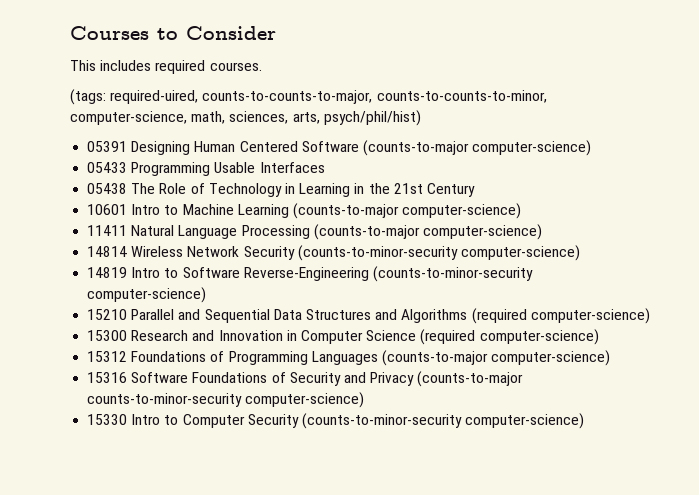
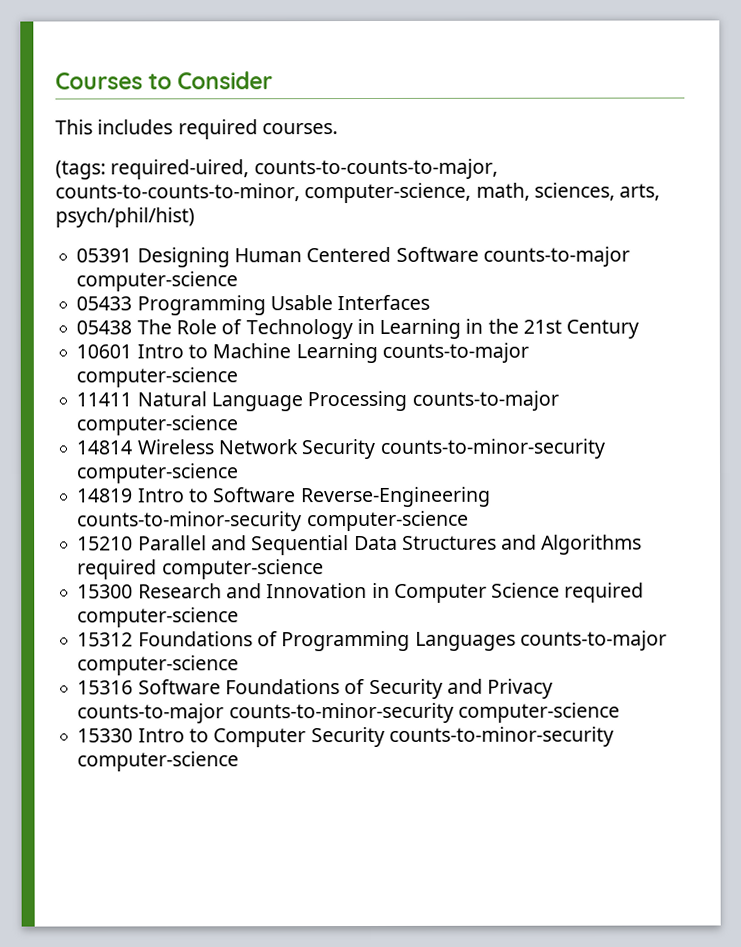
- 05391 Designing Human Centered Software (counts-to-major computer-science)
+ 05391 Designing Human Centered Software counts-to-major computer-science
- 10601 Intro to Machine Learning (counts-to-major computer-science)
+ 10601 Intro to Machine Learning counts-to-major computer-science
- 11411 Natural Language Processing (counts-to-major computer-science)
+ 11411 Natural Language Processing counts-to-major computer-science
- 14814 Wireless Network Security (counts-to-minor-security computer-science)
+ 14814 Wireless Network Security counts-to-minor-security computer-science
- 14819 Intro to Software Reverse-Engineering (counts-to-minor-security computer-science)
+ 14819 Intro to Software Reverse-Engineering counts-to-minor-security computer-science
- 15210 Parallel and Sequential Data Structures and Algorithms (required computer-science)
+ 15210 Parallel and Sequential Data Structures and Algorithms required computer-science
- 15300 Research and Innovation in Computer Science (required computer-science)
+ 15300 Research and Innovation in Computer Science required computer-science
- 15312 Foundations of Programming Languages (counts-to-major computer-science)
+ 15312 Foundations of Programming Languages counts-to-major computer-science
- 15316 Software Foundations of Security and Privacy (counts-to-major counts-to-minor-security computer-science)
+ 15316 Software Foundations of Security and Privacy counts-to-major counts-to-minor-security computer-science
- 15330 Intro to Computer Security (counts-to-minor-security computer-science)
+ 15330 Intro to Computer Security counts-to-minor-security computer-science

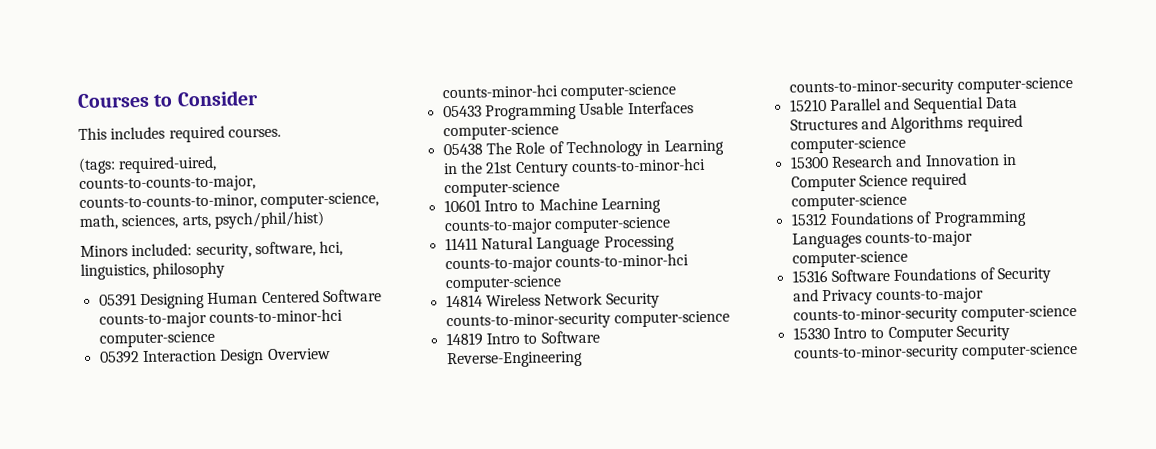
+ Minors included: security, software, hci, linguistics, philosophy
- 05391 Designing Human Centered Software counts-to-major computer-science
+ 05391 Designing Human Centered Software counts-to-major counts-to-minor-hci computer-science
+ 05392 Interaction Design Overview counts-minor-hci computer-science
- 05433 Programming Usable Interfaces
+ 05433 Programming Usable Interfaces computer-science
- 05438 The Role of Technology in Learning in the 21st Century
+ 05438 The Role of Technology in Learning in the 21st Century counts-to-minor-hci computer-science
- 11411 Natural Language Processing counts-to-major computer-science
+ 11411 Natural Language Processing counts-to-major counts-to-minor-hci computer-science

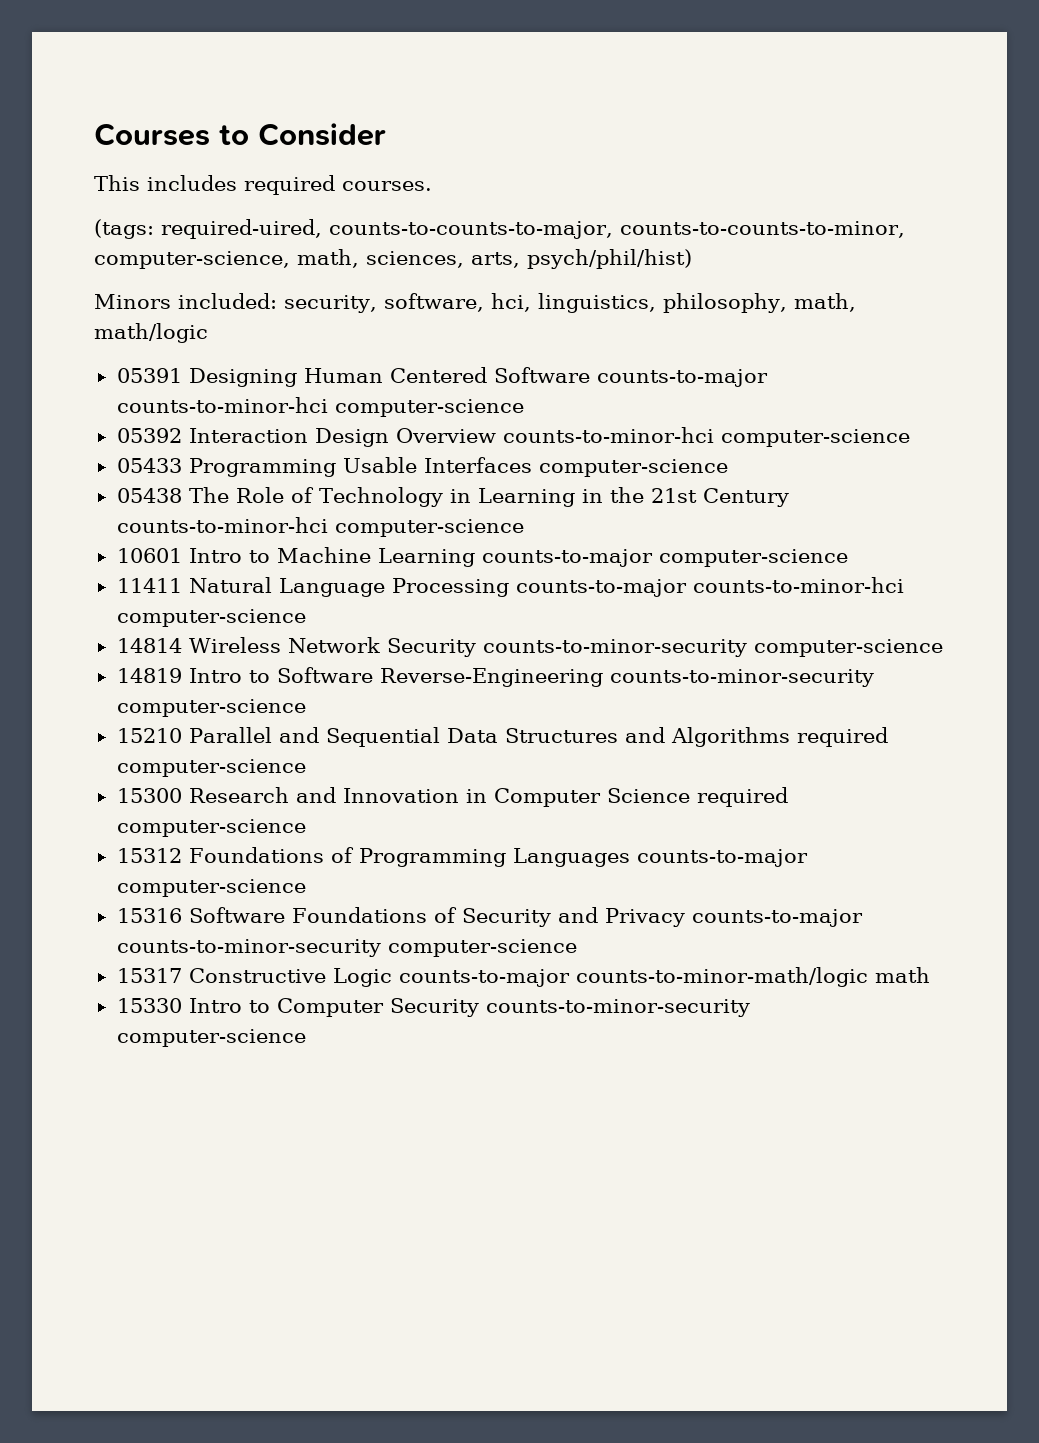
- Minors included: security, software, hci, linguistics, philosophy
+ Minors included: security, software, hci, linguistics, philosophy, math, math/logic
- 05392 Interaction Design Overview counts-minor-hci computer-science
+ 05392 Interaction Design Overview counts-to-minor-hci computer-science
+ 15317 Constructive Logic counts-to-major counts-to-minor-math/logic math

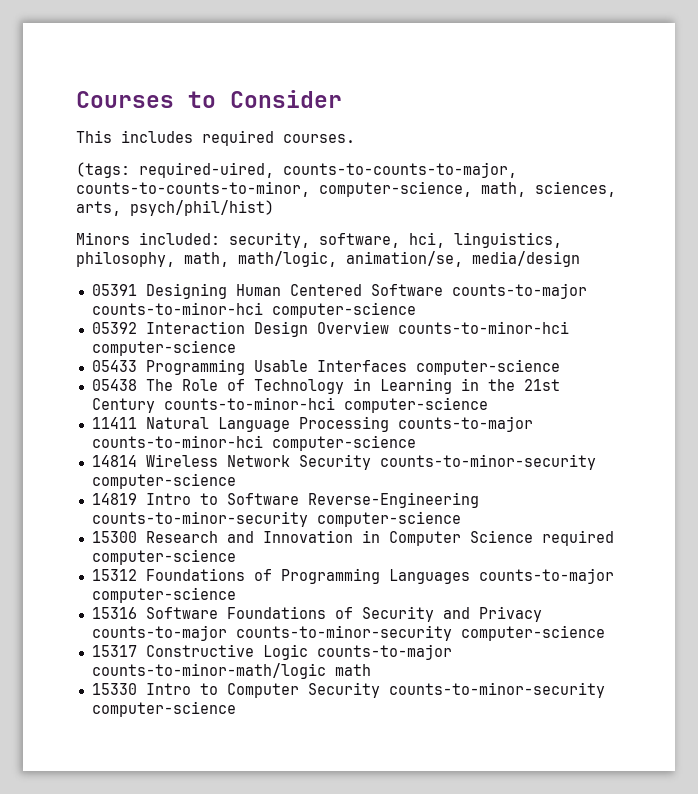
- Minors included: security, software, hci, linguistics, philosophy, math, math/logic
+ Minors included: security, software, hci, linguistics, philosophy, math, math/logic, animation/se, media/design
- 10601 Intro to Machine Learning counts-to-major computer-science
- 15210 Parallel and Sequential Data Structures and Algorithms required computer-science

******

If a record holds a picture, skip the picture and write out everything else exactly.

- 05391 Designing Human Centered Software (counts-to-major computer-science)
+ 05391 Designing Human Centered Software counts-to-major computer-science
- 10601 Intro to Machine Learning (counts-to-major computer-science)
+ 10601 Intro to Machine Learning counts-to-major computer-science
- 11411 Natural Language Processing (counts-to-major computer-science)
+ 11411 Natural Language Processing counts-to-major computer-science
- 14814 Wireless Network Security (counts-to-minor-security computer-science)
+ 14814 Wireless Network Security counts-to-minor-security computer-science
- 14819 Intro to Software Reverse-Engineering (counts-to-minor-security computer-science)
+ 14819 Intro to Software Reverse-Engineering counts-to-minor-security computer-science
- 15210 Parallel and Sequential Data Structures and Algorithms (required computer-science)
+ 15210 Parallel and Sequential Data Structures and Algorithms required computer-science
- 15300 Research and Innovation in Computer Science (required computer-science)
+ 15300 Research and Innovation in Computer Science required computer-science
- 15312 Foundations of Programming Languages (counts-to-major computer-science)
+ 15312 Foundations of Programming Languages counts-to-major computer-science
- 15316 Software Foundations of Security and Privacy (counts-to-major counts-to-minor-security computer-science)
+ 15316 Software Foundations of Security and Privacy counts-to-major counts-to-minor-security computer-science
- 15330 Intro to Computer Security (counts-to-minor-security computer-science)
+ 15330 Intro to Computer Security counts-to-minor-security computer-science

+ Minors included: security, software, hci, linguistics, philosophy
- 05391 Designing Human Centered Software counts-to-major computer-science
+ 05391 Designing Human Centered Software counts-to-major counts-to-minor-hci computer-science
+ 05392 Interaction Design Overview counts-minor-hci computer-science
- 05433 Programming Usable Interfaces
+ 05433 Programming Usable Interfaces computer-science
- 05438 The Role of Technology in Learning in the 21st Century
+ 05438 The Role of Technology in Learning in the 21st Century counts-to-minor-hci computer-science
- 11411 Natural Language Processing counts-to-major computer-science
+ 11411 Natural Language Processing counts-to-major counts-to-minor-hci computer-science

- Minors included: security, software, hci, linguistics, philosophy
+ Minors included: security, software, hci, linguistics, philosophy, math, math/logic
- 05392 Interaction Design Overview counts-minor-hci computer-science
+ 05392 Interaction Design Overview counts-to-minor-hci computer-science
+ 15317 Constructive Logic counts-to-major counts-to-minor-math/logic math

- Minors included: security, software, hci, linguistics, philosophy, math, math/logic
+ Minors included: security, software, hci, linguistics, philosophy, math, math/logic, animation/se, media/design
- 10601 Intro to Machine Learning counts-to-major computer-science
- 15210 Parallel and Sequential Data Structures and Algorithms required computer-science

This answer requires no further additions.